TASK —
The expected output is every line from the one containing "ΜΠΑΜΠΕΤΑ – ΜΠΑΚΙΡΤΖΗ, ΙΩΑΝΝΑ: 3" to the end of the data below, exactly, and no other line.

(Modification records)
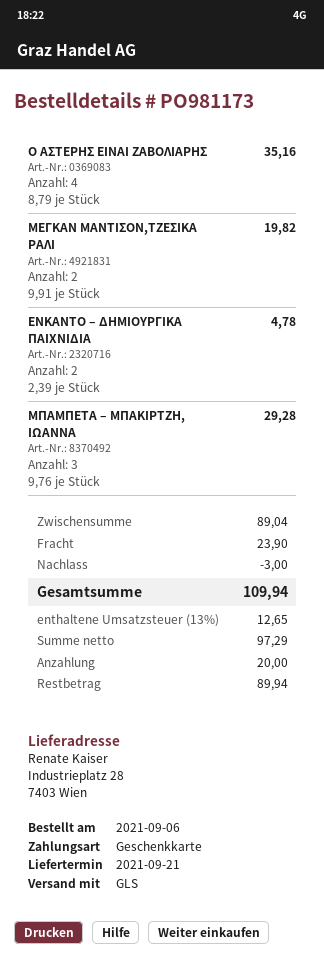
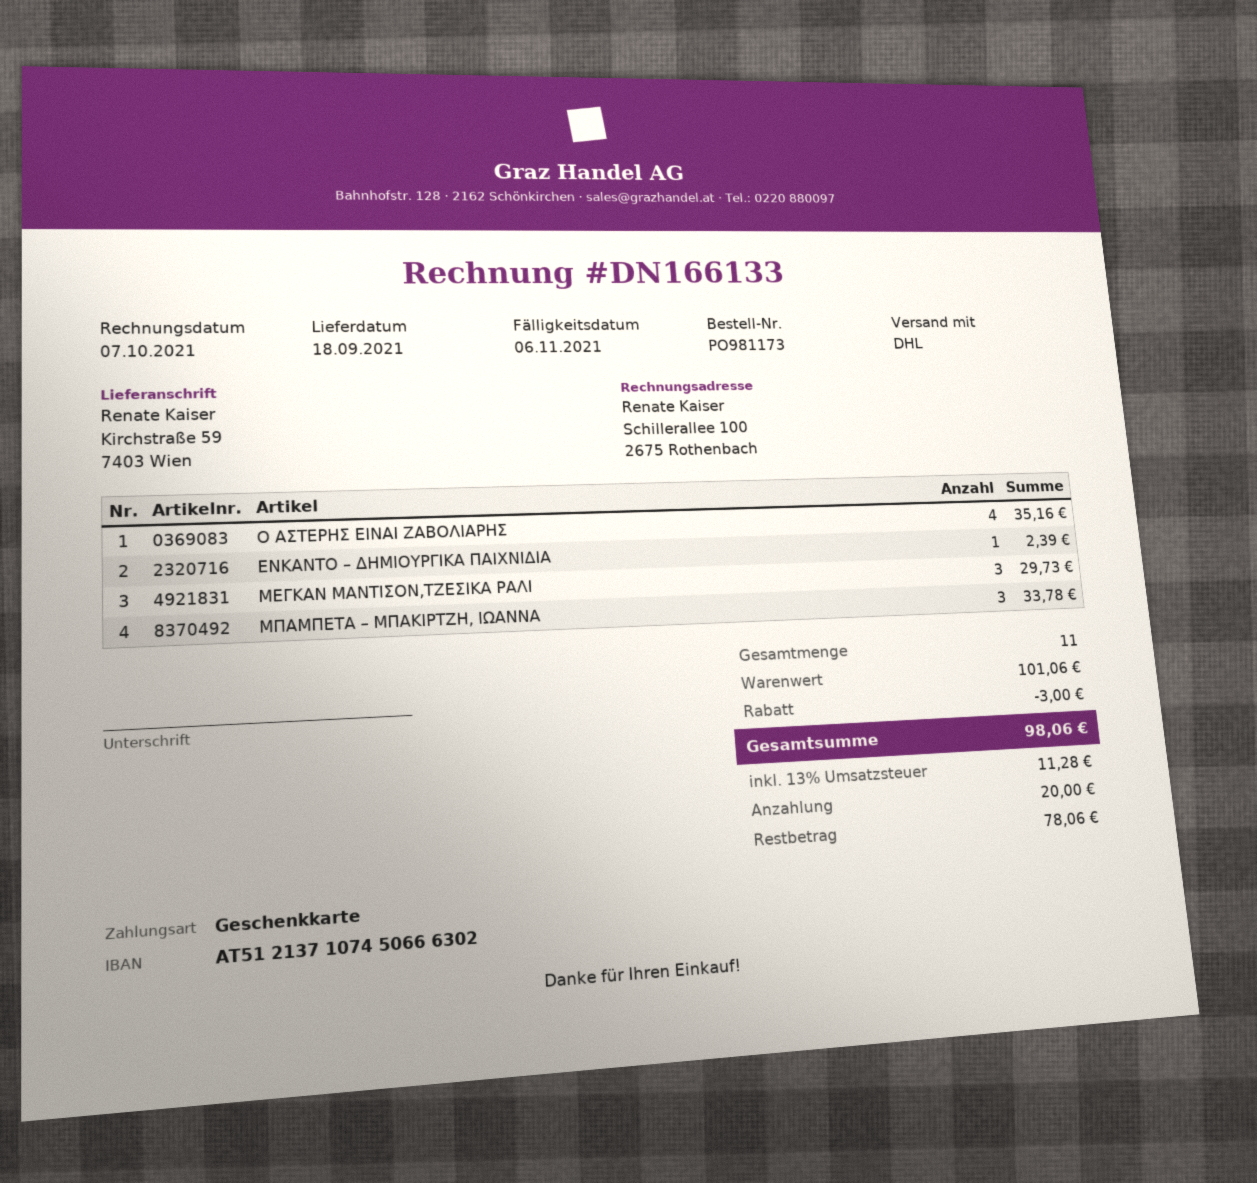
delivery date: 2021-09-21 -> 2021-09-18
shipping method: GLS -> DHL
ship to: Industrieplatz 28, 7403 Wien -> Kirchstraße 59, 7403 Wien
ΜΕΓΚΑΝ ΜΑΝΤΙΣΟΝ,ΤΖΕΣΙΚΑ ΡΑΛΙ: 2 for 19.82 -> 3 for 29.73
ΕΝΚΑΝΤΟ – ΔΗΜΙΟΥΡΓΙΚΑ ΠΑΙΧΝΙΔΙΑ: 2 for 4.78 -> 1 for 2.39
ΜΠΑΜΠΕΤΑ – ΜΠΑΚΙΡΤΖΗ, ΙΩΑΝΝΑ: 3 for 29.28 -> 3 for 33.78
subtotal: 89.04 -> 101.06
shipping: 23.90 -> none
tax: 13% = 12.65 -> 13% = 11.28
total: 109.94 -> 98.06
balance: 89.94 -> 78.06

YOUR RESPONSE —
ΜΠΑΜΠΕΤΑ – ΜΠΑΚΙΡΤΖΗ, ΙΩΑΝΝΑ: 3 for 29.28 -> 3 for 33.78
subtotal: 89.04 -> 101.06
shipping: 23.90 -> none
tax: 13% = 12.65 -> 13% = 11.28
total: 109.94 -> 98.06
balance: 89.94 -> 78.06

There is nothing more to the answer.